__WHAT YOU WILL DO__: Go through the records, and copy each line in which the string "none" is present.

*** SOURCE MATERIAL

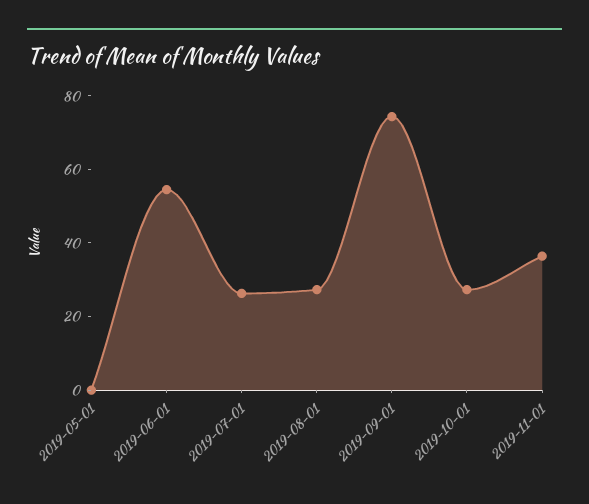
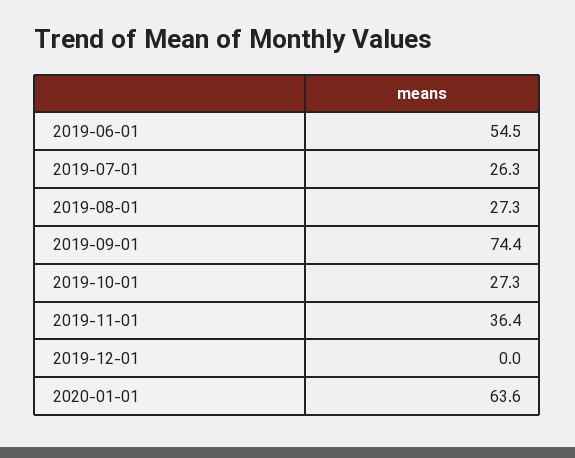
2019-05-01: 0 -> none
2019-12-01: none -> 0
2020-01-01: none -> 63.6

******
*** SOURCE MATERIAL

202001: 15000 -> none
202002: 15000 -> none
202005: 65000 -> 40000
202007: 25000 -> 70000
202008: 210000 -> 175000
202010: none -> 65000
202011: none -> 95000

******
*** SOURCE MATERIAL

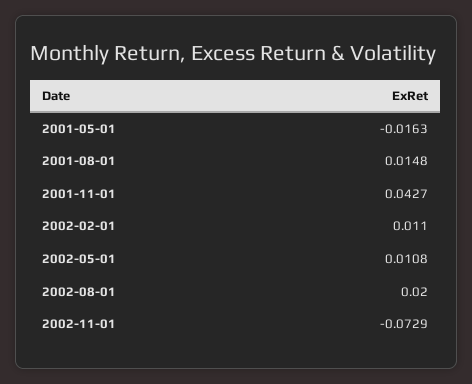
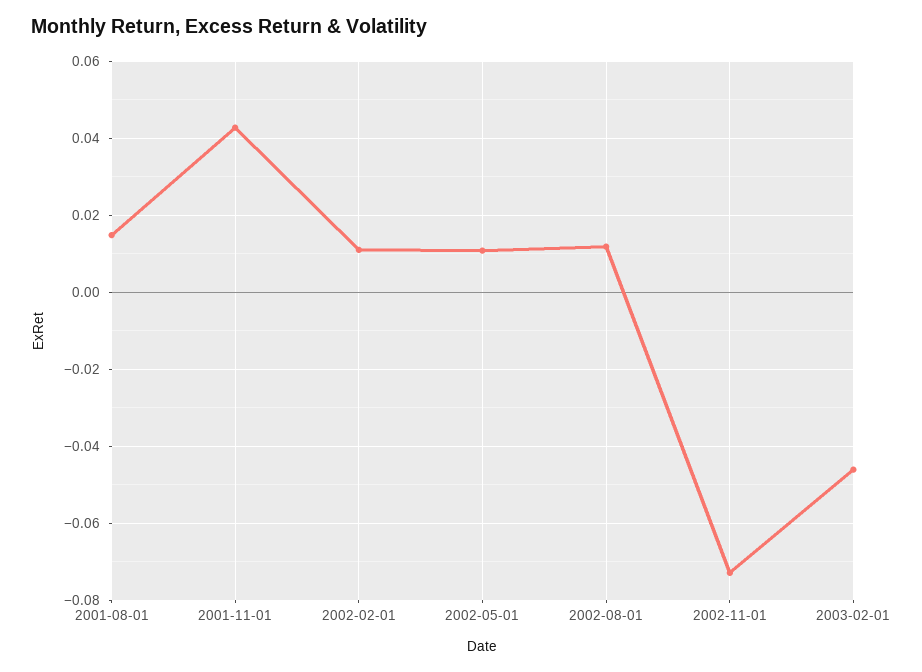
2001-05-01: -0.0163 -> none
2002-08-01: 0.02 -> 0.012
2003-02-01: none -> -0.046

******

__RESPONSE BOX__:
2019-05-01: 0 -> none
2019-12-01: none -> 0
2020-01-01: none -> 63.6
202001: 15000 -> none
202002: 15000 -> none
202010: none -> 65000
202011: none -> 95000
2001-05-01: -0.0163 -> none
2003-02-01: none -> -0.046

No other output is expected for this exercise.